What is the importance of strategic account management?
Strategic account managers identify the clients who bring the most current and potential revenue into an organization and discover new paths to mutual growth. For most businesses, the old adage holds true that 80 percent of your sales come from 20 percent of your clients. Strategic account management is what you do with that 20 percent.
Account managers must identify more than just the companies that provide the most revenue. One of your largest customers might be in a segment filled with high demand, making them more easily replaceable than another client. A less easily replaced client has a lower threshold to meet when it comes to the current and potential revenue they can provide.
What is key account management?
Key account management is another way of describing strategic account management. The accounts identified as having the most current and potential value to a company are classified as key accounts. While no client relationship should be left unnurtured, key accounts take top priority when delegating resources and planning future product offerings.
A savvy account manager pays attention to the circumstances surrounding all of their accounts, not just the ones currently classified as key. Ideally, non-key accounts will be prioritized in order of their potential growth. If you discover that one of your customers is about to see a significant increase in growth, they may soon become a key account. Nurturing your relationship in advance of this growth can pay substantial dividends down the road.
You may also see the potential for a non-key client to grow into a more significant partner as long as the right strategic plan is implemented. Having the tools in place to evaluate a client’s prospects remains a top priority to ensure that you are extracting every drop of value from your partnerships.
What are some account management challenges?
Highly effective account managers have a more difficult job than one may imagine. Juggling various client-side factors, such as a never-ending list of new contacts to please and contracts to execute, is only the tip of the iceberg when it comes to strategic account management. Compounding the issue can be a lack of account management tools to help execute strategic plans.
1. Implementing strategic account management plans
There are times when a strategic plan is simple to execute, and you are left wondering why you hadn’t implemented it earlier. However, those moments of clarity are the exception when it comes to pulling off brilliant new strategies. Typically, strategic account management plans can only be carried out with quality account management tools.
2. The pressure between short term and long-term results
The most fundamental challenge faced by account managers is prioritizing long-term results over short-term profits. Executives, and especially investors, are wired to focus on current results. But an account manager must not succumb to these short-term pressures. A customer for life is much more valuable than sealing a one-time deal, even if it means making less money in the short term.
3. Having the right tools to determine key accounts
What happens when the accounts you have identified as “key” fail to deliver the results you anticipate? If your return on investment is lower than expected, you could be using the wrong metrics.
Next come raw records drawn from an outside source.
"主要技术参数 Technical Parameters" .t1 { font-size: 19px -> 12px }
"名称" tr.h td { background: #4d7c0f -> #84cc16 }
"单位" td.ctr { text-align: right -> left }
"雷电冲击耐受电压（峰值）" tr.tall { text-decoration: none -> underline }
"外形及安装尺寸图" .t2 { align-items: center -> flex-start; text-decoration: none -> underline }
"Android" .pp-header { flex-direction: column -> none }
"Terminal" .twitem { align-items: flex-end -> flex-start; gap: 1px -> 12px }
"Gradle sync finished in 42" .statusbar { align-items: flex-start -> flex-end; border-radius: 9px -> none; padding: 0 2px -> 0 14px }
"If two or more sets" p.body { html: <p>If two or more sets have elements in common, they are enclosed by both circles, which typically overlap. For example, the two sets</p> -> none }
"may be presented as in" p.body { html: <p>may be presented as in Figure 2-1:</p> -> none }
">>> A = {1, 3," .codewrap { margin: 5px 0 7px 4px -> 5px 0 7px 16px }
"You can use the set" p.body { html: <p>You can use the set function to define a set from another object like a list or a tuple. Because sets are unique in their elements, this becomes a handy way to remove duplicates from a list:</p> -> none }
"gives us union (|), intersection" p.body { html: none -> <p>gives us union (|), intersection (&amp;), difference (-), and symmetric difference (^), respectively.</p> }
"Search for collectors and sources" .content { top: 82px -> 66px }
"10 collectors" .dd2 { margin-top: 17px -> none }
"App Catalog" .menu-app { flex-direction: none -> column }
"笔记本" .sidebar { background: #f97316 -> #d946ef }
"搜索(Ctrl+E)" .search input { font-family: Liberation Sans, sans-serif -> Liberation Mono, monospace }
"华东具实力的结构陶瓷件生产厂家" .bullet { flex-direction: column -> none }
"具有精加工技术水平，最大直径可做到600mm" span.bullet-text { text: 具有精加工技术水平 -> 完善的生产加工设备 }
This is when having essential account management tools becomes crucial.
4. Extracting the most potential production from an account
Let’s say that you have recently revamped your internal numbers and are confident in your metrics. If you still see a lower ROI than you had hoped for, you may not be extracting the most possible production from that account.
What can be even more challenging is if you see the results you had hoped for but fail to realize that there is a more significant amount of untapped potential that you haven’t yet discovered. The only way to overcome this challenge is to invest in quality account managers and provide them with the tools to perform their jobs at the highest level.